----- Source data -----

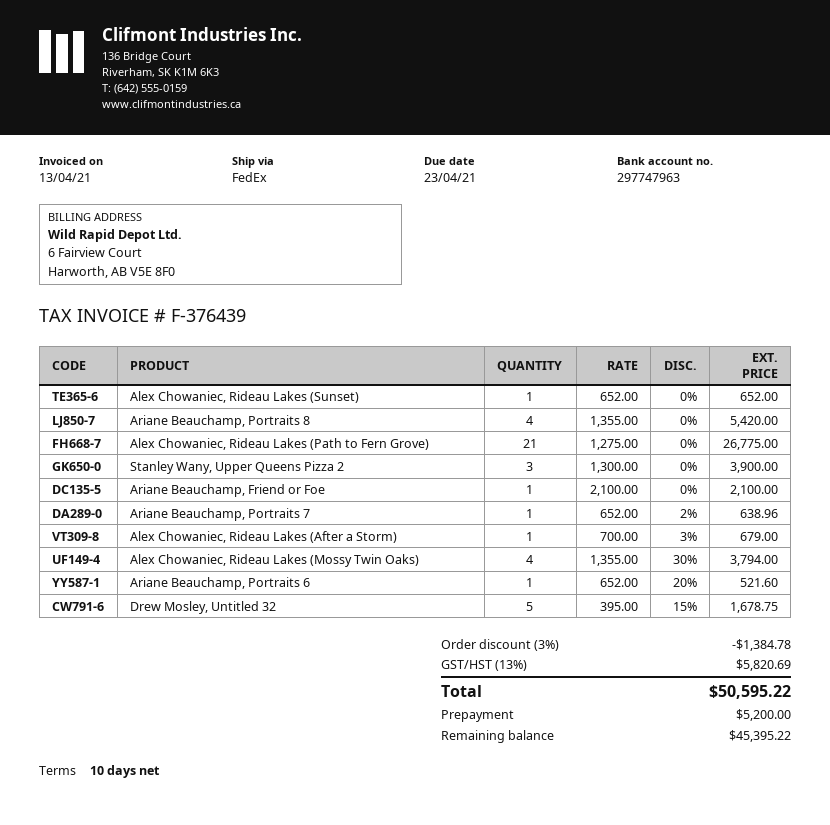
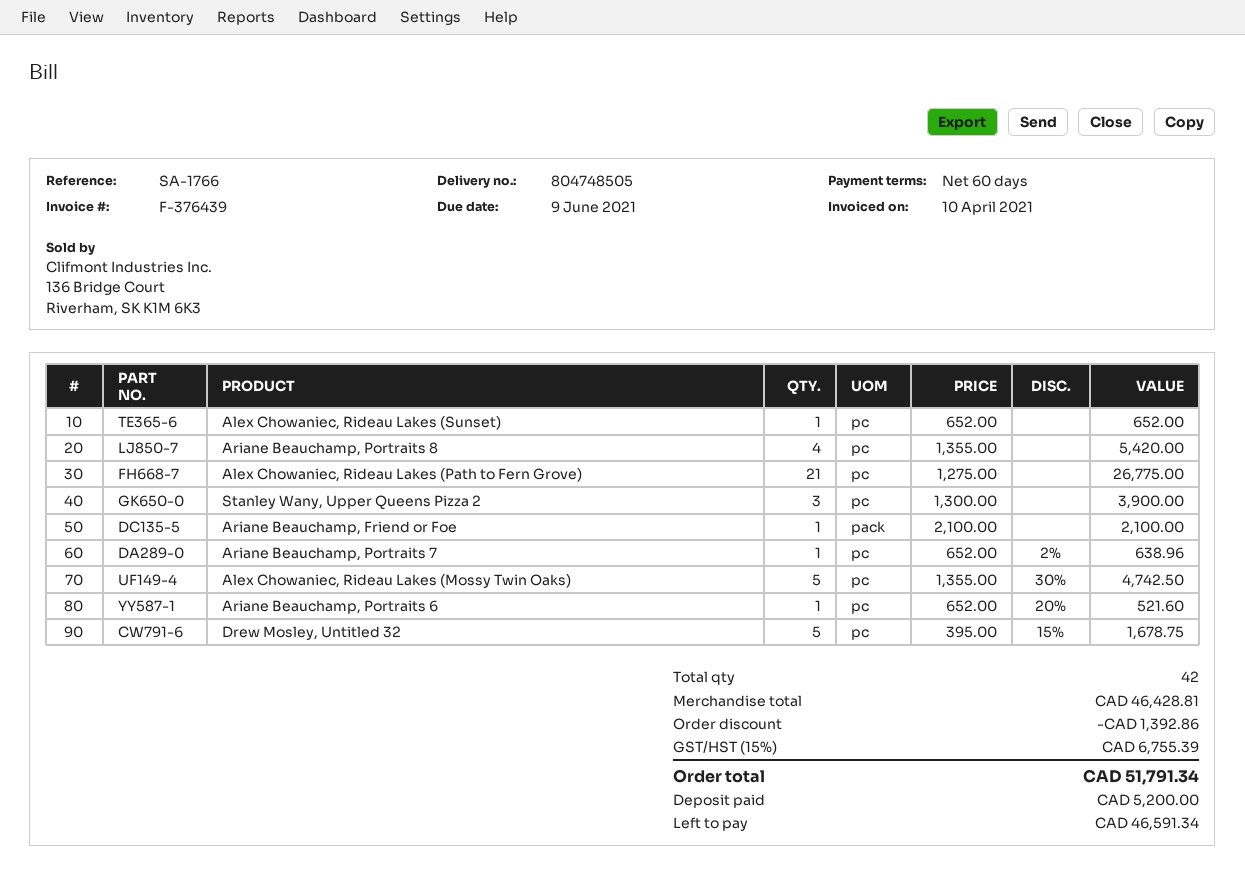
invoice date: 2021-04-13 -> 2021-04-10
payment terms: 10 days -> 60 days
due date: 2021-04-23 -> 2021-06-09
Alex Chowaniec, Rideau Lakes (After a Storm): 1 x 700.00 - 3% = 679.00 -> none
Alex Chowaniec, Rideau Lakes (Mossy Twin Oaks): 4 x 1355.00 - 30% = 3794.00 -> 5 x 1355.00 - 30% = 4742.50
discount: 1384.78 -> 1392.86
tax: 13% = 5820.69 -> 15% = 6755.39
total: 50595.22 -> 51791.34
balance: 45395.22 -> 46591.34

-----
----- Source data -----

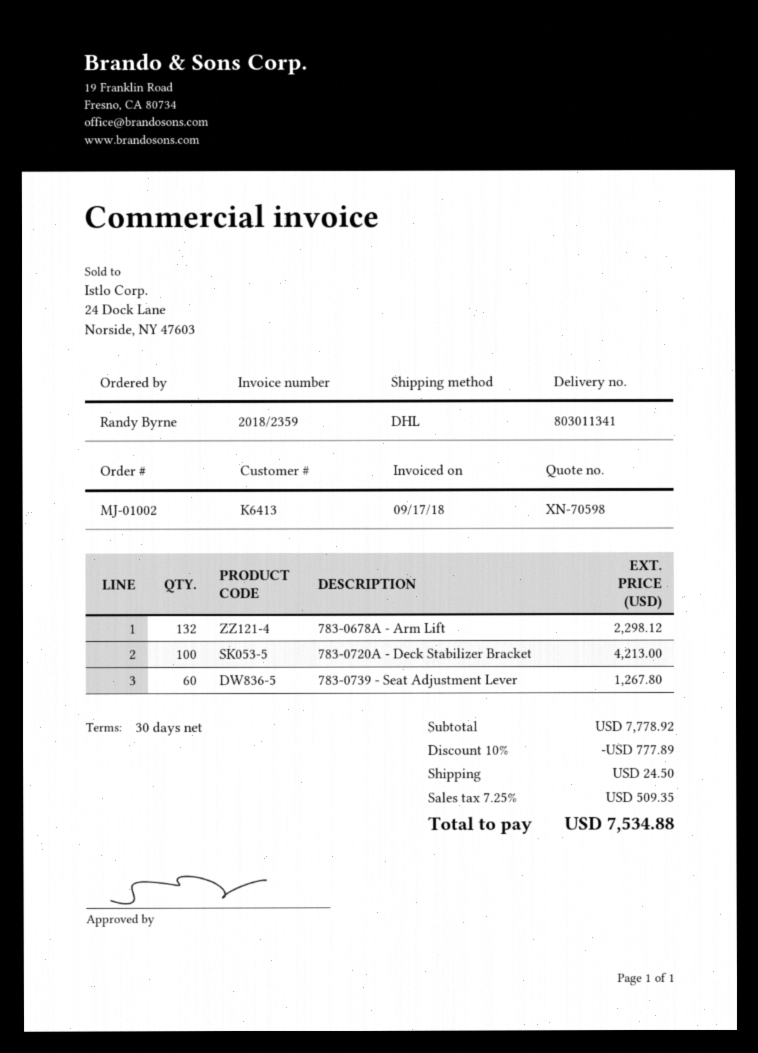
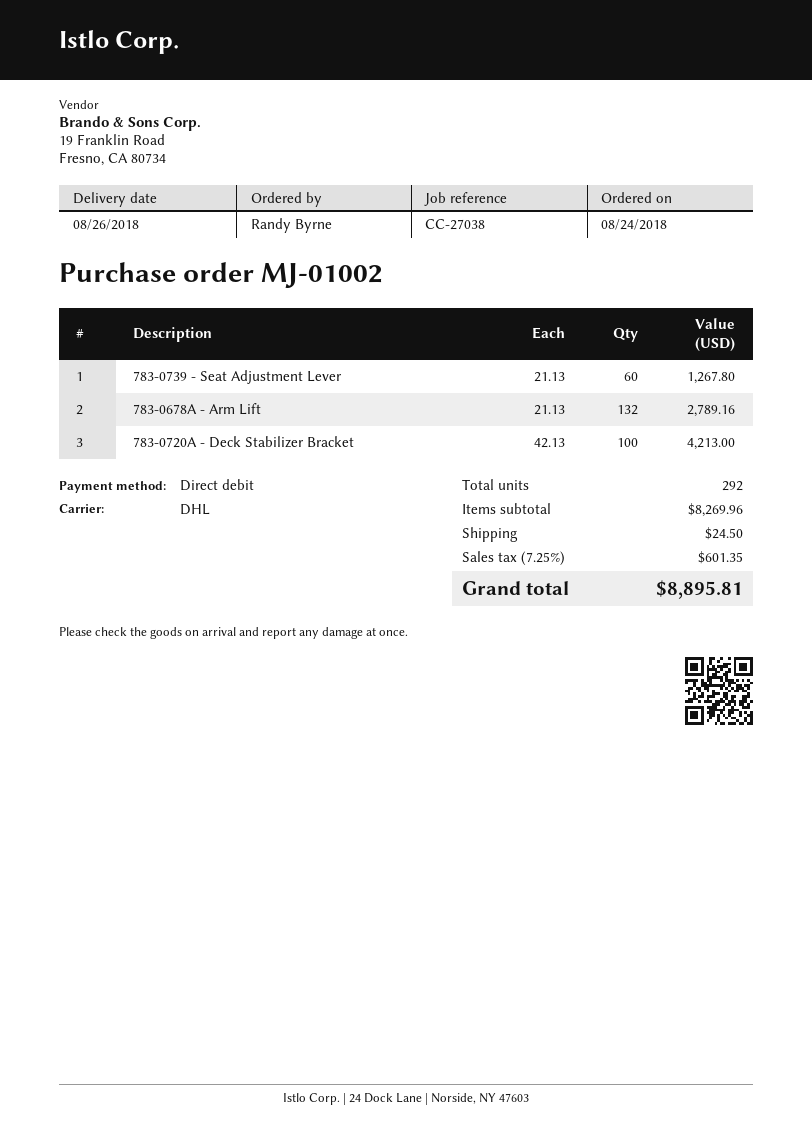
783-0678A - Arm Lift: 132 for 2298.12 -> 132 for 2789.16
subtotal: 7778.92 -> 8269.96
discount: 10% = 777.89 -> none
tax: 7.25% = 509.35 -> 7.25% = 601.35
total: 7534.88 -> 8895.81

-----

Reproduce exactly the entries above, limited to the lines from the one with "invoice date: 2021-04-13 -> 2021-04-10" through the one with "balance: 45395.22 -> 46591.34", both included.

invoice date: 2021-04-13 -> 2021-04-10
payment terms: 10 days -> 60 days
due date: 2021-04-23 -> 2021-06-09
Alex Chowaniec, Rideau Lakes (After a Storm): 1 x 700.00 - 3% = 679.00 -> none
Alex Chowaniec, Rideau Lakes (Mossy Twin Oaks): 4 x 1355.00 - 30% = 3794.00 -> 5 x 1355.00 - 30% = 4742.50
discount: 1384.78 -> 1392.86
tax: 13% = 5820.69 -> 15% = 6755.39
total: 50595.22 -> 51791.34
balance: 45395.22 -> 46591.34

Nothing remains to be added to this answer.